*ACTIVITY*:
Please show every line from the entries that carries the word "style".

[Web document revisions]
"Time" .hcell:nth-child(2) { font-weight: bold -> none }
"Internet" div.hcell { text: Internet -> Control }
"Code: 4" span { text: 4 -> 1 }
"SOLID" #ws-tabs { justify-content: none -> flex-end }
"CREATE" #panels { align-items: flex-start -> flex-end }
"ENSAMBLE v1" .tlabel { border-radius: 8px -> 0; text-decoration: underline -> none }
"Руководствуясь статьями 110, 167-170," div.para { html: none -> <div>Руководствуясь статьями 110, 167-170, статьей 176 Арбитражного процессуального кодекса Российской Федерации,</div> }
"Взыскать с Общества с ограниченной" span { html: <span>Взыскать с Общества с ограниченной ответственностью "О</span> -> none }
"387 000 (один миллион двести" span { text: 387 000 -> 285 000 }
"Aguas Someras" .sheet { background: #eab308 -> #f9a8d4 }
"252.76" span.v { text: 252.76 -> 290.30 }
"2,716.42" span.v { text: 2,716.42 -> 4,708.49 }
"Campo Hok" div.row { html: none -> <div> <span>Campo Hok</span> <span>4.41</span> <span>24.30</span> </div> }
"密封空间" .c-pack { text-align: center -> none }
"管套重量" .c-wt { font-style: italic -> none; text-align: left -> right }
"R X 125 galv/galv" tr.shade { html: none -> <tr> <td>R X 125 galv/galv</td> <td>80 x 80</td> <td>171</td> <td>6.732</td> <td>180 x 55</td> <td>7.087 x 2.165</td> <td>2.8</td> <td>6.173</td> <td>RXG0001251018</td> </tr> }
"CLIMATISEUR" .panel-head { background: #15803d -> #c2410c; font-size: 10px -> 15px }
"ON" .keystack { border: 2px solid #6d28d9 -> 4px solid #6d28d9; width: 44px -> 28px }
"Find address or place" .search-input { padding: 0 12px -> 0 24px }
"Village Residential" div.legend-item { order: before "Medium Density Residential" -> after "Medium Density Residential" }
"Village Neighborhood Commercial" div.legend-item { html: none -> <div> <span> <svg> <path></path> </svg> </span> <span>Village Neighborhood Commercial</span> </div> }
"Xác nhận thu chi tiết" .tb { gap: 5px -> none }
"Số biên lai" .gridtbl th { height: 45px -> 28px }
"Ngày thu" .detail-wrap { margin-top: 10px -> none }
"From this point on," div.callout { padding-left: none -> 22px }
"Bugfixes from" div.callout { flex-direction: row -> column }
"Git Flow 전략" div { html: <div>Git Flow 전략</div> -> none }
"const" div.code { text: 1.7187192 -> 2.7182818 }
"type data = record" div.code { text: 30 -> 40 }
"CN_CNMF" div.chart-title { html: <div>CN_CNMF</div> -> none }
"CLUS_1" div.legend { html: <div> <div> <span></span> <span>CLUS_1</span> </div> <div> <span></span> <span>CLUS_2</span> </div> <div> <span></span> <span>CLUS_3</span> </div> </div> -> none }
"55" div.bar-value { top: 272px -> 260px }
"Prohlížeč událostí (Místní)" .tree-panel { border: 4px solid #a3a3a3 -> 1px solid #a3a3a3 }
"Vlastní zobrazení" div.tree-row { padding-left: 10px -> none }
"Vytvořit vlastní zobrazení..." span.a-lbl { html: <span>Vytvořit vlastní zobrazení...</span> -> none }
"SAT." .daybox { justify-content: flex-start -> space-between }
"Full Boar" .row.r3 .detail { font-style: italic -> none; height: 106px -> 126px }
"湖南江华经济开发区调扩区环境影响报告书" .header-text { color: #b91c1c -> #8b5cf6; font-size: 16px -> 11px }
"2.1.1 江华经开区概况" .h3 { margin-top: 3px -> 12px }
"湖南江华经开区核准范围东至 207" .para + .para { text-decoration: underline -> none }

*ANSWER TO THE EXERCISE*:
"管套重量" .c-wt { font-style: italic -> none; text-align: left -> right }
"Full Boar" .row.r3 .detail { font-style: italic -> none; height: 106px -> 126px }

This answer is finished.